Jeffie asked me to tell the story behind my Auntie Vi's Custard cake.  This is a recipe that has been handed down through the family from my grandmother to my mother and then to me.

I first had this cake when I was a small boy at my auntie's place in Perth. Every Wednesday my cousins, aunts, and uncles would gather at my Auntie's place for lunch. Everyone would bring something to eat. My Auntie Vi would always bring this beautifully moist custard cake. Inevitably it was one of the first dishes to disappear.

While the days at my Auntie's place are long gone, the memory of the cake lives on. I recently inherited my grandmother's Sunbeam Mixmaster from 1949. It is one of the first Sunbeam Mixmaster's ever made and works like the day it rolled off the production line in Botany Bay. Making Aunty Vi's cake with my Grandmother's mixer takes me to a very happy place.
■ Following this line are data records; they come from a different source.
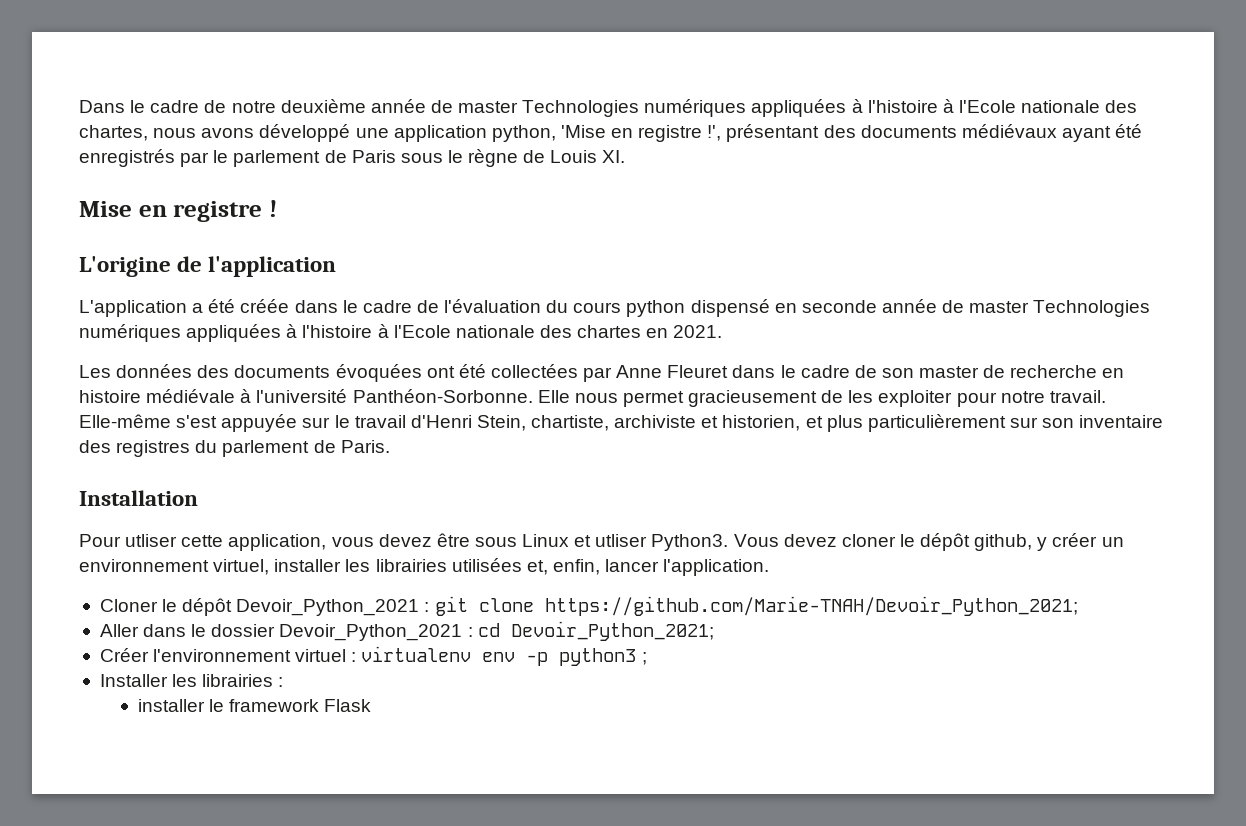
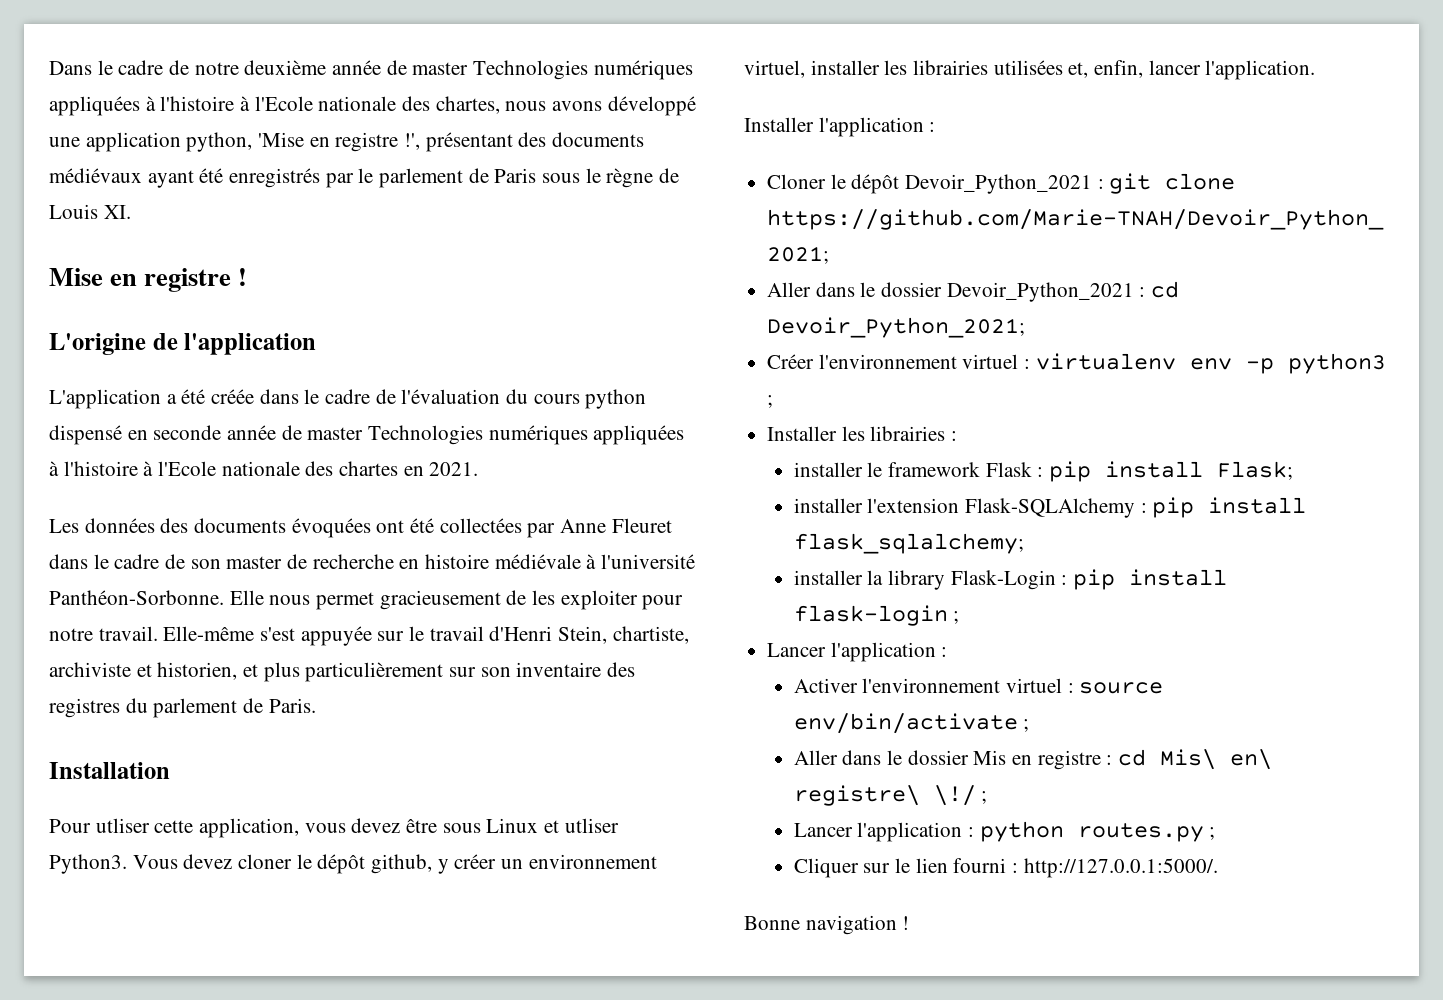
+ Installer l'application :
- installer le framework Flask
+ installer le framework Flask : pip install Flask;
+ installer l'extension Flask-SQLAlchemy : pip install flask_sqlalchemy;
+ installer la library Flask-Login : pip install flask-login ;
+ Lancer l'application :
+ Activer l'environnement virtuel : source env/bin/activate ;
+ Aller dans le dossier Mis en registre : cd Mis\ en\ registre\ \!/ ;
+ Lancer l'application : python routes.py ;
+ Cliquer sur le lien fourni : http://127.0.0.1:5000/.
+ Bonne navigation !

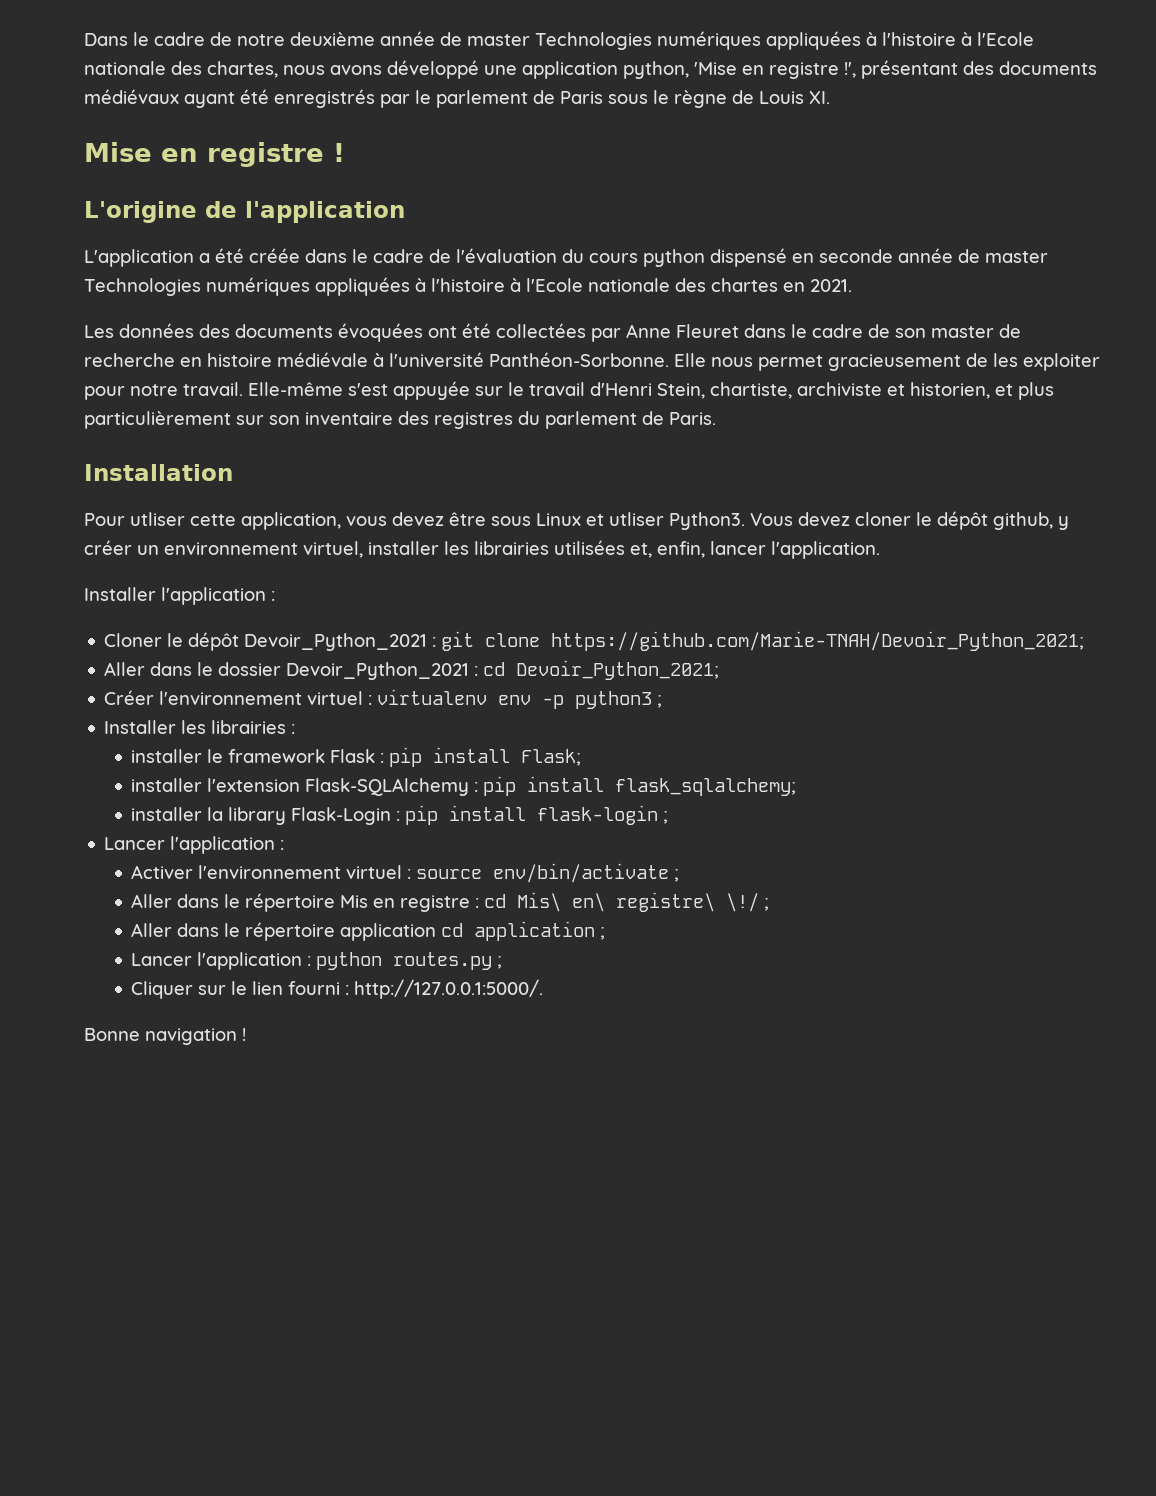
- Aller dans le dossier Mis en registre : cd Mis\ en\ registre\ \!/ ;
+ Aller dans le répertoire Mis en registre : cd Mis\ en\ registre\ \!/ ;
+ Aller dans le répertoire application cd application ;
This is a super simple recipe that is so easy you can even make it with one arm.
[Literally, he broke his elbow and still managed to make this with one hand!]

Auntie Vi's Cake

Ingredients

- 300g butter
- 2 cup sugar
- 4 eggs
- 4 heaped tablespoons custard powder
- 2 cup self-raising flour
- 1 cup milk - just over

Set your oven to 150° Celcius.  Line the base of a 24 cm spring-form cake tin with baking paper.

Cream the butter and the sugar together in a mixer (or with hand-held beaters) until it is light and fluffy.

Combine the eggs with the butter and sugar.

In a separate bowl, sift the self-raising flour with the custard powder.

Add half the sifted self rising flour and custard powder to the butter, eggs and sugar, using your mixer to combine. Pour in half the milk until all ingredients are combined, then add the last half of the flour and, finally, the last of the milk.  Mix until completely combined.

Pour the cake batter into a 24 cm cake tin and bake in the oven for approximately 60 min until the top is golden brown.  Test with a skewer - it will come out clean when it's ready.  Allow to cool slightly before removing to a plate to serve.

Enjoy.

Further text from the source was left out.